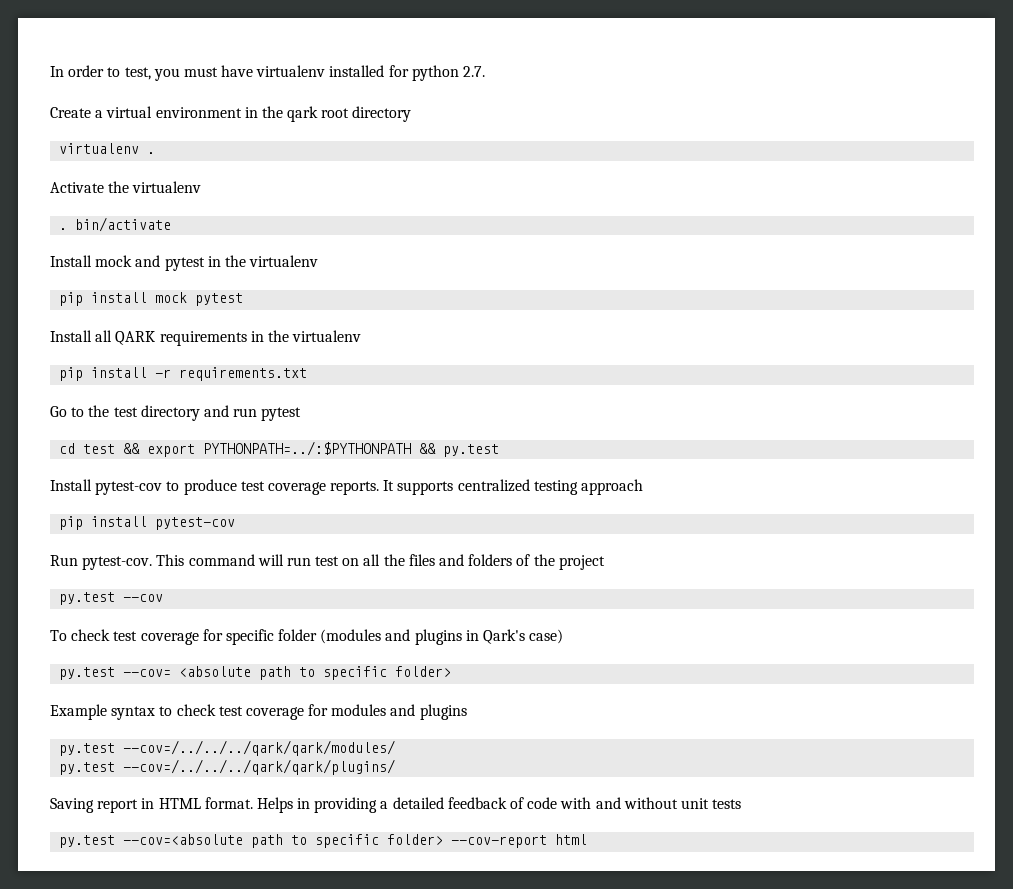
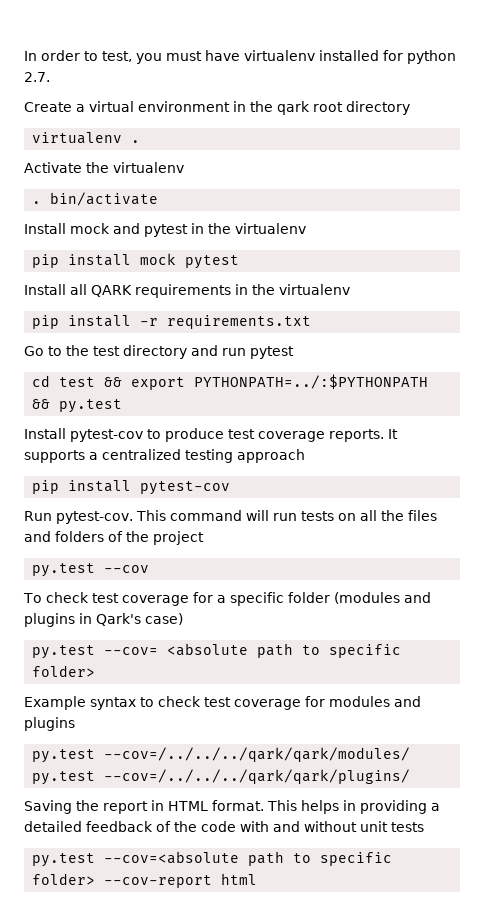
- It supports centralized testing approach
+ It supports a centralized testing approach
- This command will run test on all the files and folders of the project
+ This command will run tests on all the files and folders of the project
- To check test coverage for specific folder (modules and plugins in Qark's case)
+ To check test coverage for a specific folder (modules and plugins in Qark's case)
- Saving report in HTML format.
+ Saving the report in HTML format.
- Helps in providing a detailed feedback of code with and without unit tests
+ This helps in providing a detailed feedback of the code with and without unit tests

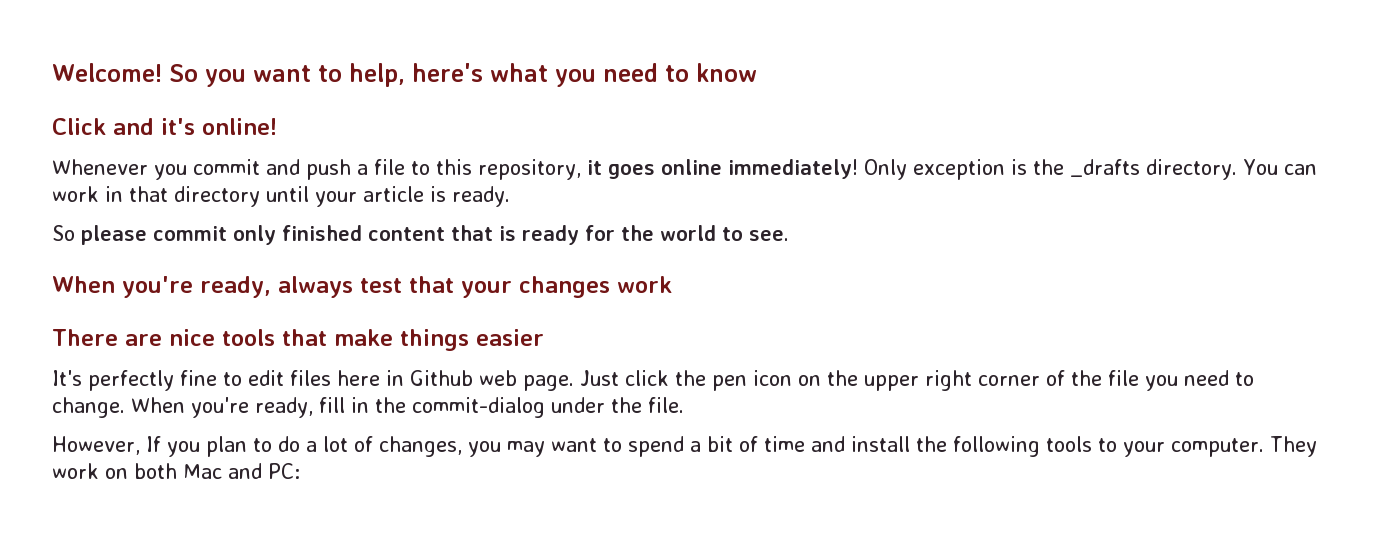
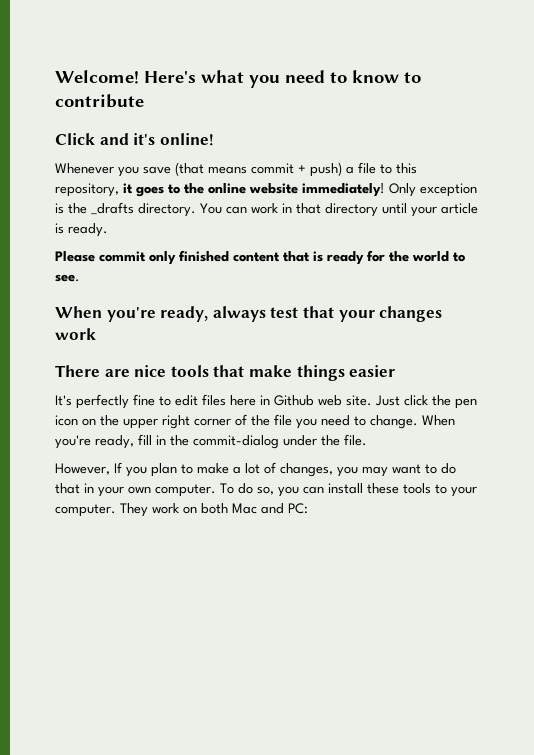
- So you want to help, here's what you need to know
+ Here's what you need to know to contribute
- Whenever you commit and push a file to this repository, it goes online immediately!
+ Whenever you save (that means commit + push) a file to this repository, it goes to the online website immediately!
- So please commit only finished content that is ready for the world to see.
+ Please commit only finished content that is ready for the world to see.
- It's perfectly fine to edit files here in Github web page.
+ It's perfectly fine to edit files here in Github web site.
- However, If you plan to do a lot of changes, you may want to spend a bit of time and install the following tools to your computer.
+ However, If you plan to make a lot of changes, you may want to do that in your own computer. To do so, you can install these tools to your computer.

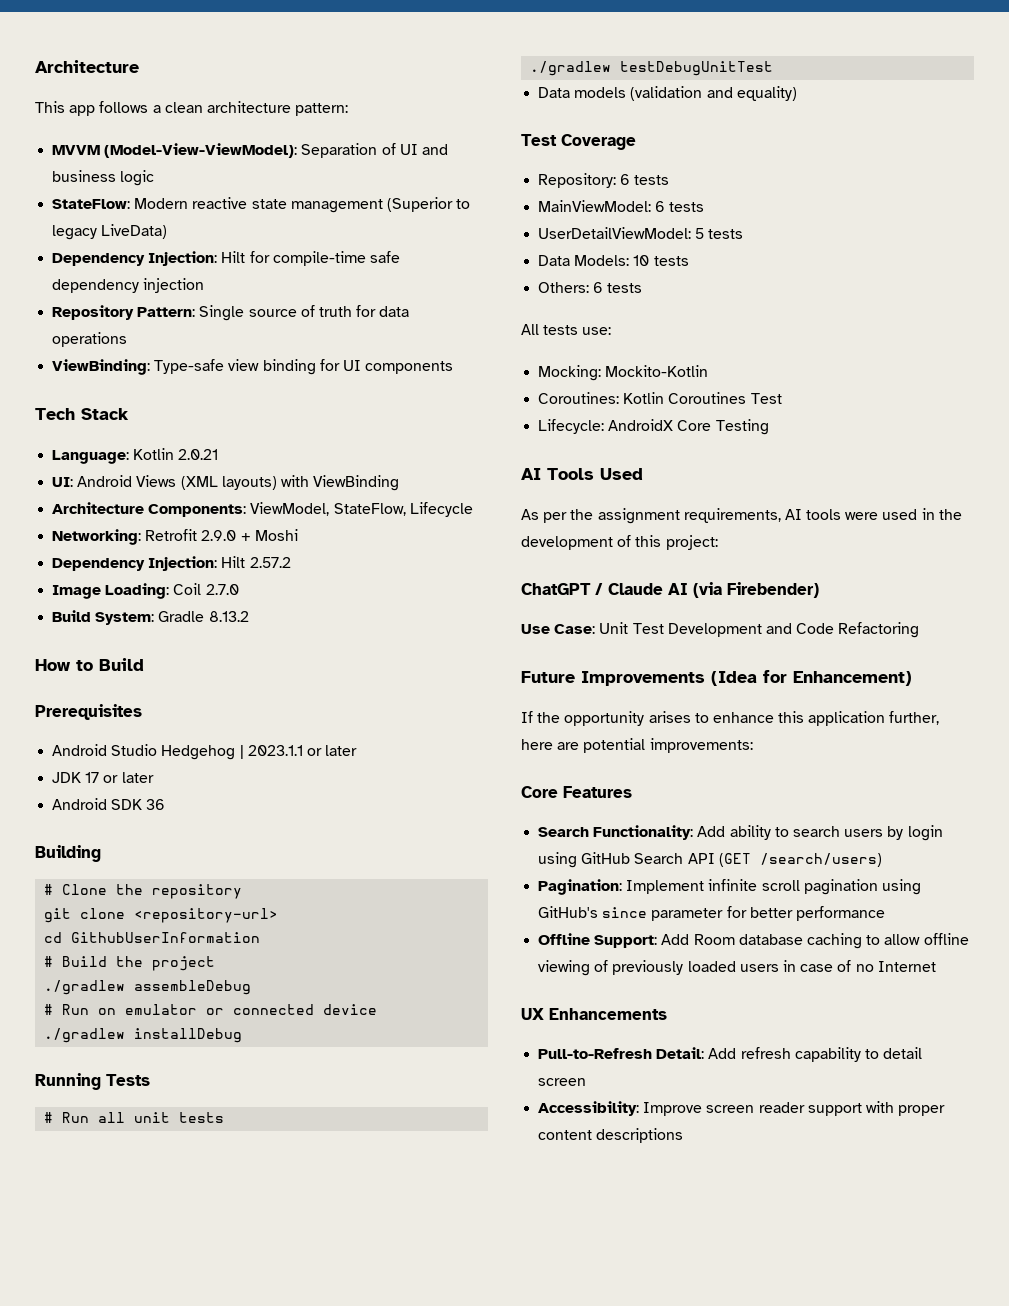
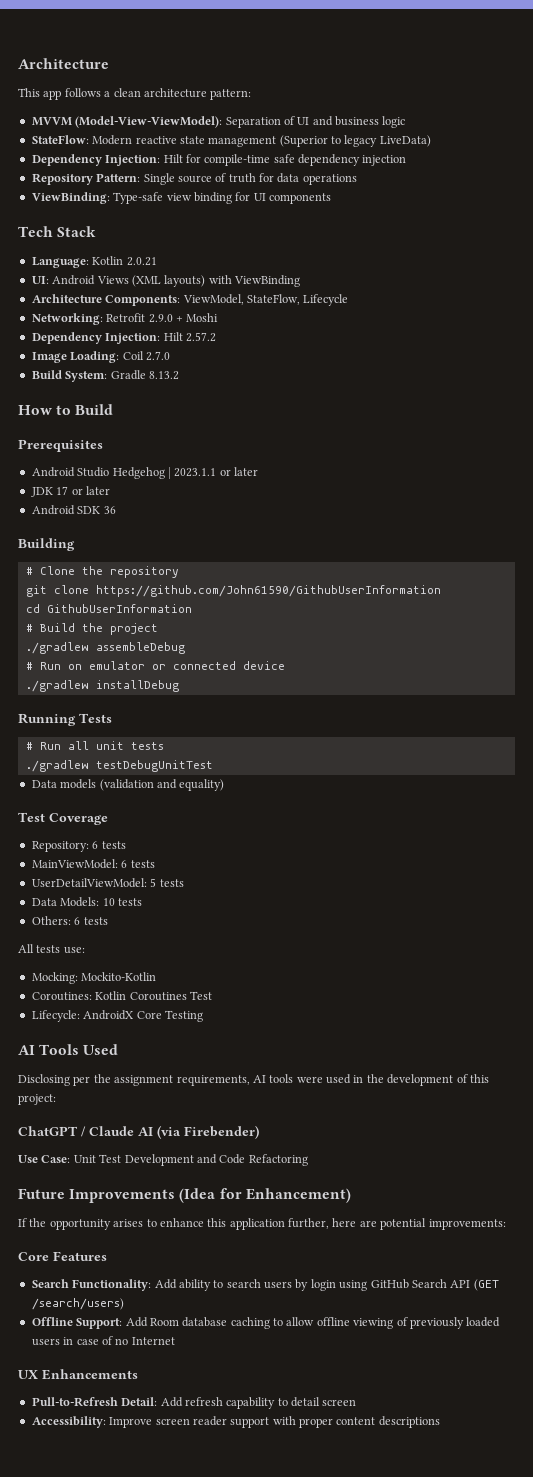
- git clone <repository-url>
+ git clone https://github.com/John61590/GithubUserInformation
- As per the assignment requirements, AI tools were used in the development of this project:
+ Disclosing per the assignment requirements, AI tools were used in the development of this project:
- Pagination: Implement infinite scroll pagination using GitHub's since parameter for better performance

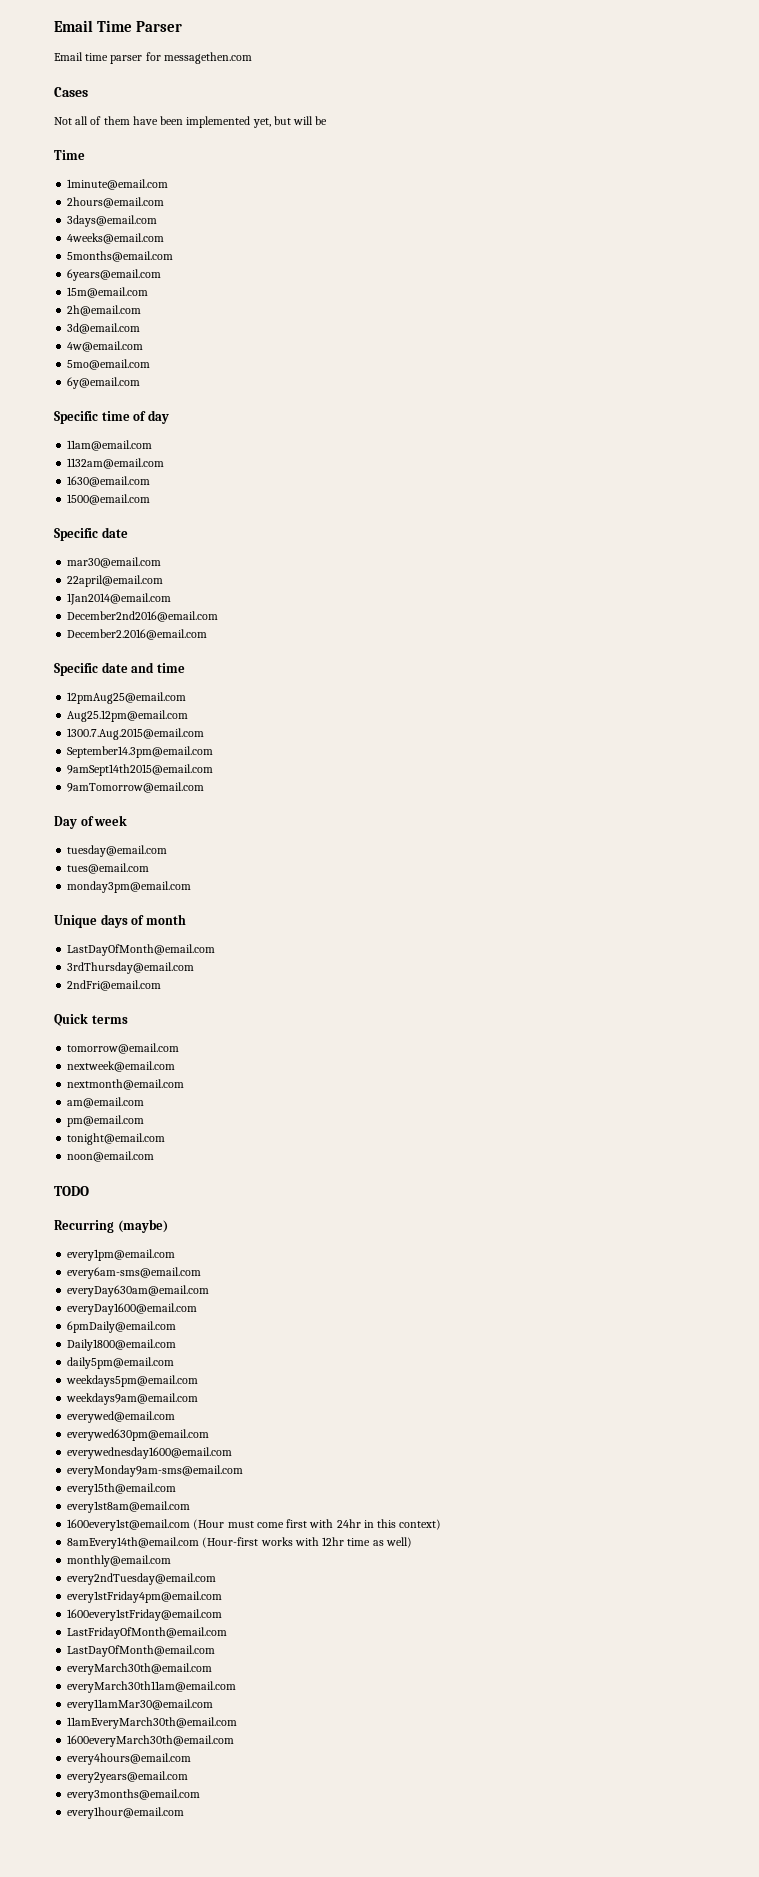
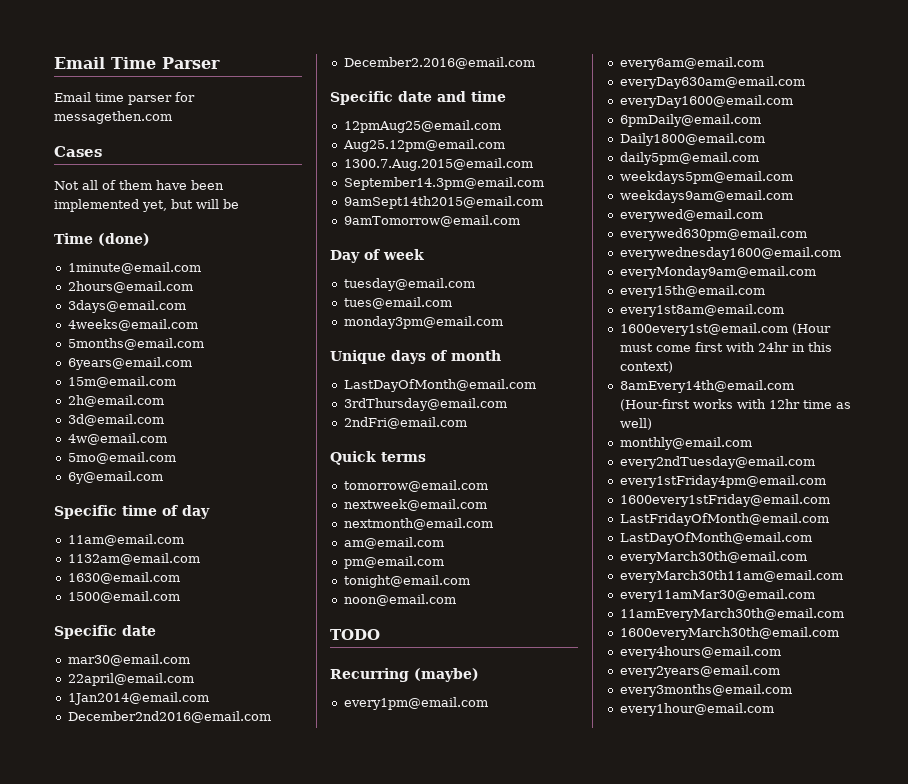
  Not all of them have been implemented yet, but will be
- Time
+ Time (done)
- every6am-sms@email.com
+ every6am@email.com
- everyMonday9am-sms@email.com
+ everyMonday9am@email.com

▶ Problem:
Above are records; repeat only the lines starting at the line with "a centralized testing approach" and ending at the line with "- To check test", exactly as they appear, both included.

▶ Solution to this task:
+ It supports a centralized testing approach
- This command will run test on all the files and folders of the project
+ This command will run tests on all the files and folders of the project
- To check test coverage for specific folder (modules and plugins in Qark's case)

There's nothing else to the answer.